To the best of my knowledge there are no suitable direct-drive hubs available commercially, which means that there are no bikes sold that use them. Schlumpf make a unicycle direct drive hub that offers 1:1 and 1:1.55 gears, but for a recumbent bike those ratios would be ridiculously low. Also, it's obviously fixed gear so without a freewheel it would be even less useful on a bike.
You may be able to convert a standard hub gear to direct drive, using a larger axle and feeding the drive through the centre. Hubs are designed to have drive from one side, and pedalling torque is quote large so this would probably involve a major redesign of the hub (I suspect this is why so few people have built them). Another problem is that hub gears are designed to have 2:1 or more gearing up from the chain drive before the hub. So once you got it working, you'd have lower gears than you expect. Using short cranks is a partial solution to that at best, but it's the only thing I can think of that might help. Greenspeed suggest that 100mm cranks are quite usable with only a slight loss of power (but higher rpm = lower gearing needed)
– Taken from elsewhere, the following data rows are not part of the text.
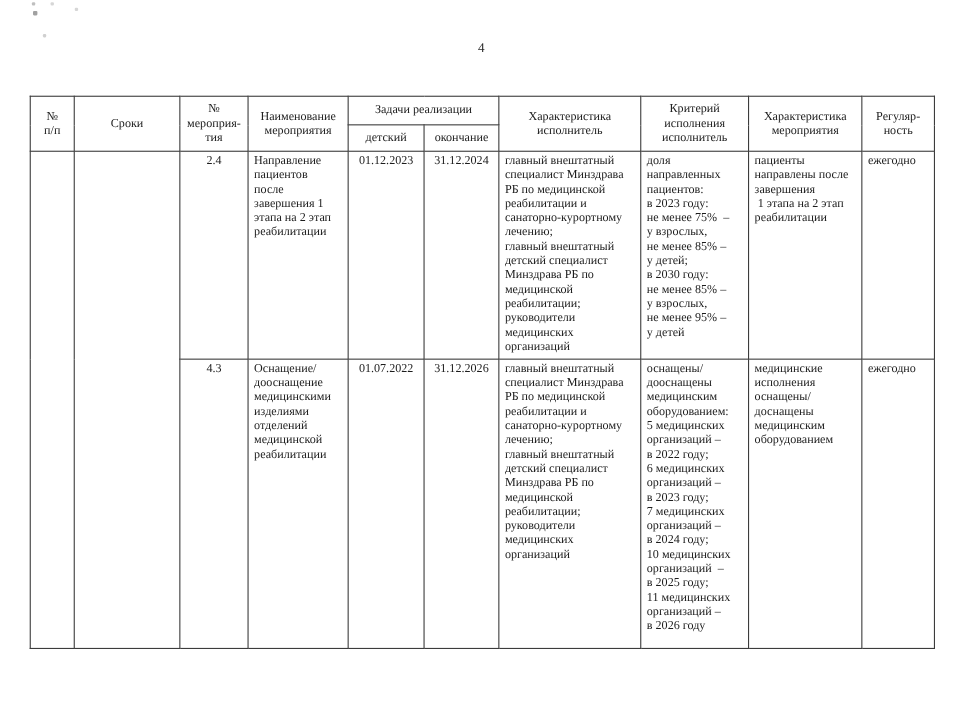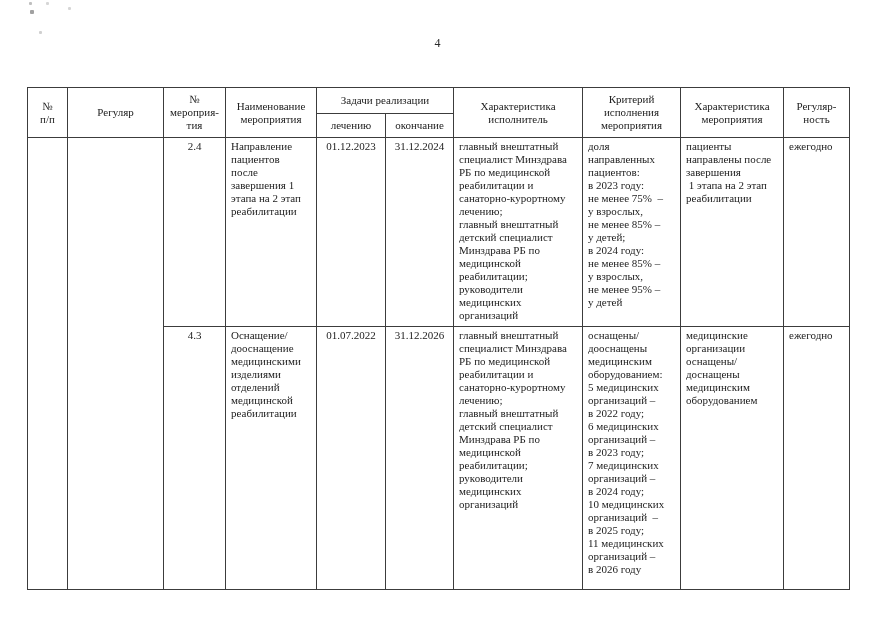--- a/index.html
+++ b/index.html
@@ -119,7 +119,7 @@
 исполнитель</th>
         <th rowspan="2">Критерий
 исполнения
-мероприятия</th>
+исполнитель</th>
         <th rowspan="2">Характеристика
 мероприятия</th>
         <th rowspan="2">Регуляр-

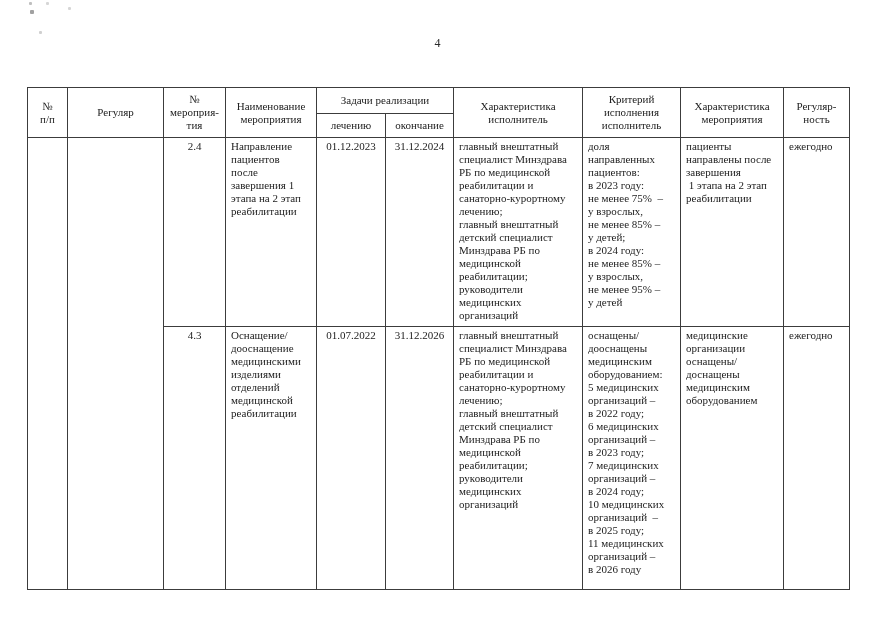--- a/index.html
+++ b/index.html
@@ -108,7 +108,7 @@
       <tr class="hdr-top">
         <th rowspan="2">№
 п/п</th>
-        <th rowspan="2">Регуляр</th>
+        <th rowspan="2">Сроки</th>
         <th rowspan="2">№
 мероприя-
 тия</th>

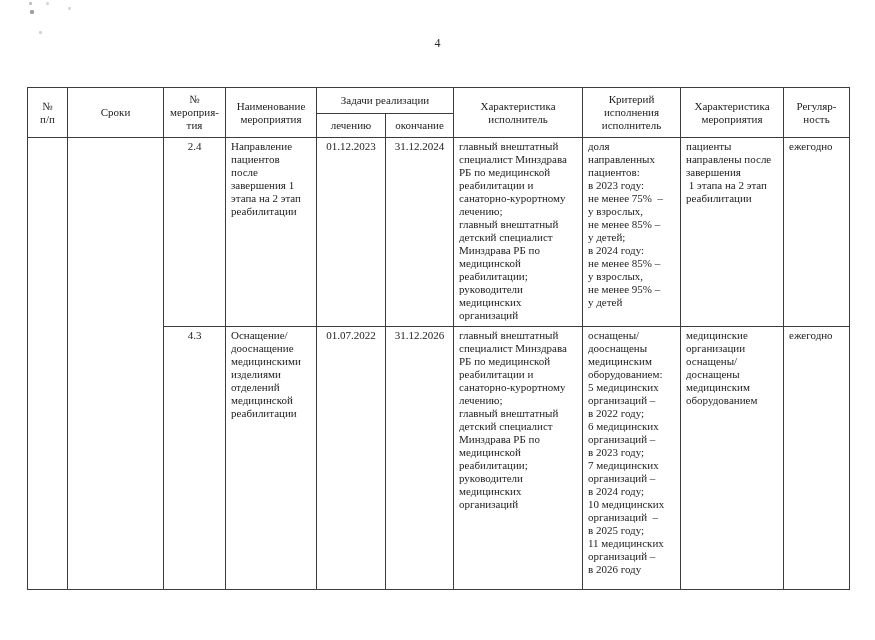--- a/index.html
+++ b/index.html
@@ -126,7 +126,7 @@
 ность</th>
       </tr>
       <tr class="hdr-sub">
-        <th>лечению</th>
+        <th>детский</th>
         <th>окончание</th>
       </tr>
     </thead>

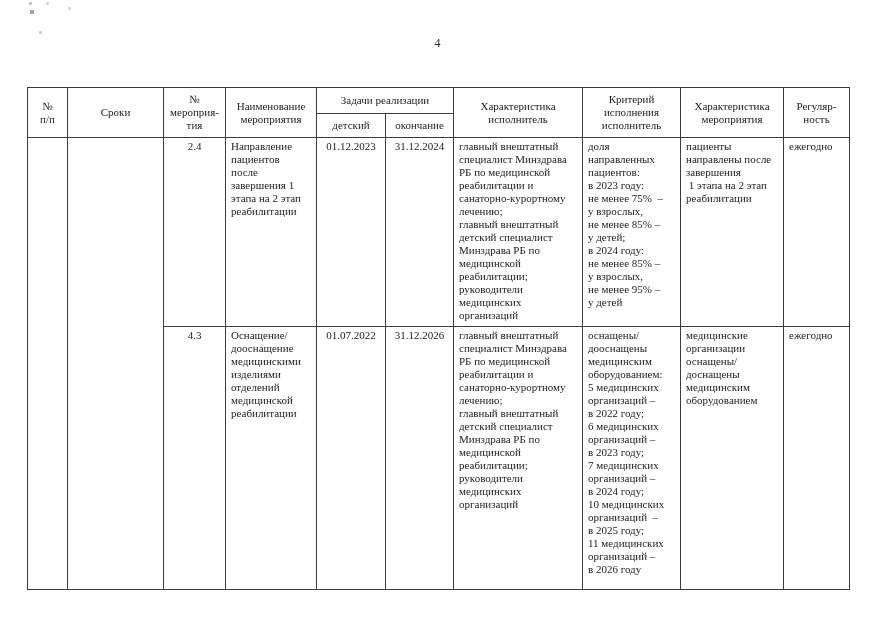--- a/index.html
+++ b/index.html
@@ -165,7 +165,7 @@
 у взрослых,
 не менее 85% –
 у детей;
-в 2024 году:
+в 2030 году:
 не менее 85% –
 у взрослых,
 не менее 95% –

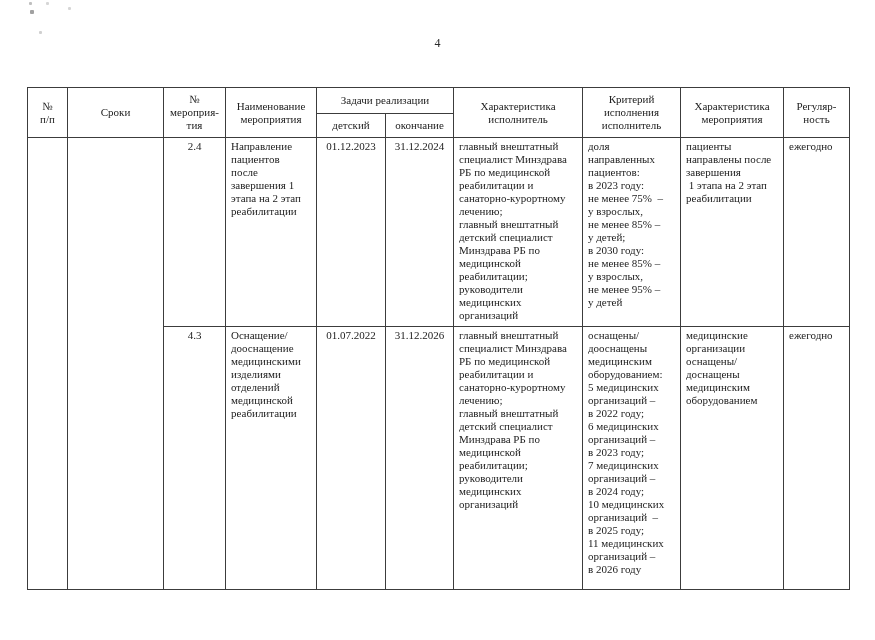--- a/index.html
+++ b/index.html
@@ -222,7 +222,7 @@
 организаций –
 в 2026 году</td>
         <td>медицинские
-организации
+исполнения
 оснащены/
 доснащены
 медицинским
Your second question, about having no handlebars, is much easier to do. Most front wheel drive, moving bottom bracket bikes can be ridden hands-off, and it's relatively easy to learn to ride without the handlebars at all. The problem is that most countries require bikes to have handlebars (it's an offence to ride without holding them).
One problem I see with the design you link to is that it's partially rear wheel steered. That will affect stability (making the design somewhat harder, but if you're buying one they've already solved that problem). But it will also affect turning. To turn away from something, the rear wheel must move towards it. All rear wheel steer vehicles suffer from this problem. One partial solution is to use a tadpole tricycle configuration, so that the rear wheel is between the front wheels and thus can move sideways as far as one front wheel when turning away from a kerb or other barrier. For a bicycle, the solution is to stop and lift the bike away from the barrier. The problem is that if you run up next to a barrier at speed it may be difficult to stop without hitting the barrier. That's annoying if it's a kerb and you end up sliding along the footpath, but can be dangerous if it's a wall or hedge.
With unusual bikes that someone is selling, I find it's helpful to ask how much someone other than the inventor has ridden one. If they've sold a few and someone has ridden a couple of thousand kilometres on one, then great, it's probably usable. But if it's a great project by one person and you're going to be the first real customer... be very careful.